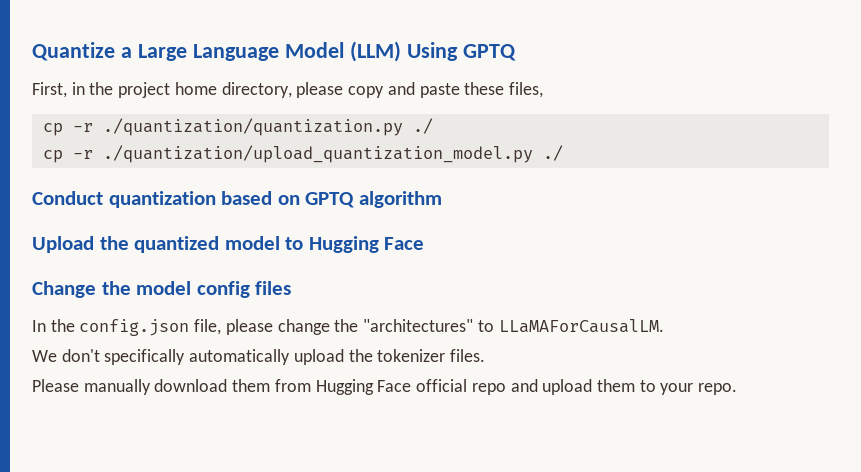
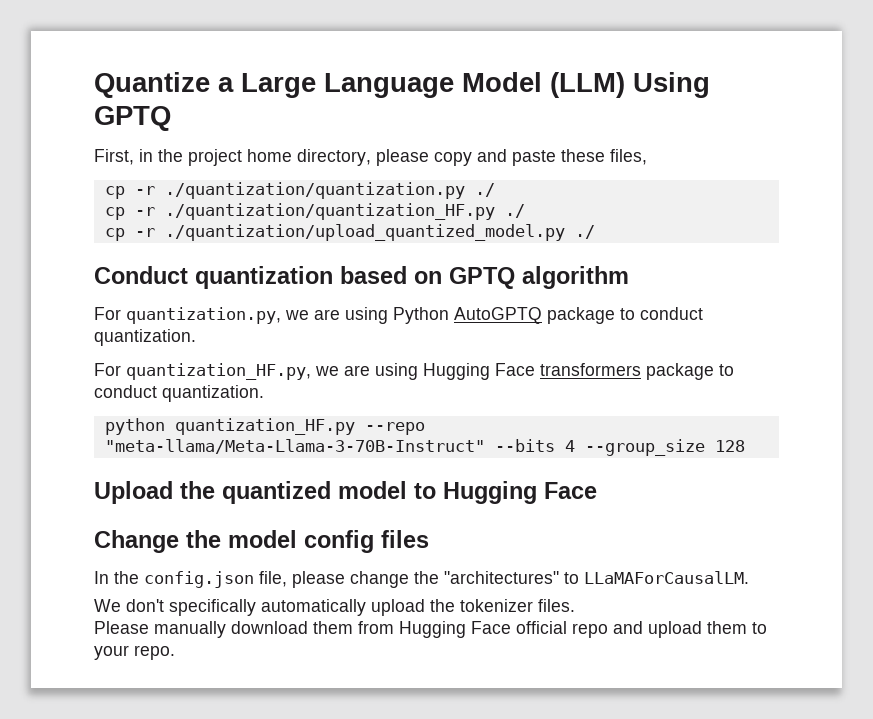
- cp -r ./quantization/upload_quantization_model.py ./
+ cp -r ./quantization/quantization_HF.py ./
+ cp -r ./quantization/upload_quantized_model.py ./
+ For quantization.py, we are using Python AutoGPTQ package to conduct quantization.
+ For quantization_HF.py, we are using Hugging Face transformers package to conduct quantization.
+ python quantization_HF.py --repo "meta-llama/Meta-Llama-3-70B-Instruct" --bits 4 --group_size 128

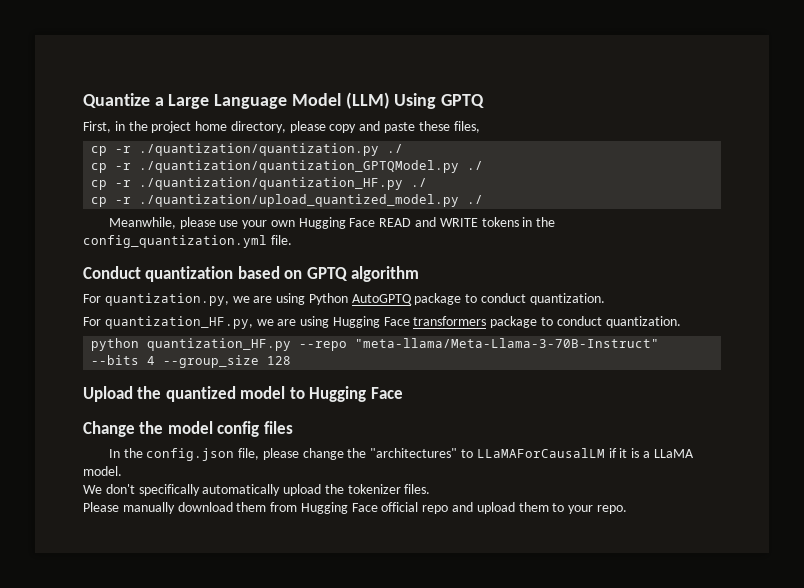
+ cp -r ./quantization/quantization_GPTQModel.py ./
+ Meanwhile, please use your own Hugging Face READ and WRITE tokens in the config_quantization.yml file.
- In the config.json file, please change the "architectures" to LLaMAForCausalLM.
+ In the config.json file, please change the "architectures" to LLaMAForCausalLM if it is a LLaMA model.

## Your task
The answer should hold every entry exactly as given and no pictures at all.

## Exercise solution
- cp -r ./quantization/upload_quantization_model.py ./
+ cp -r ./quantization/quantization_HF.py ./
+ cp -r ./quantization/upload_quantized_model.py ./
+ For quantization.py, we are using Python AutoGPTQ package to conduct quantization.
+ For quantization_HF.py, we are using Hugging Face transformers package to conduct quantization.
+ python quantization_HF.py --repo "meta-llama/Meta-Llama-3-70B-Instruct" --bits 4 --group_size 128

+ cp -r ./quantization/quantization_GPTQModel.py ./
+ Meanwhile, please use your own Hugging Face READ and WRITE tokens in the config_quantization.yml file.
- In the config.json file, please change the "architectures" to LLaMAForCausalLM.
+ In the config.json file, please change the "architectures" to LLaMAForCausalLM if it is a LLaMA model.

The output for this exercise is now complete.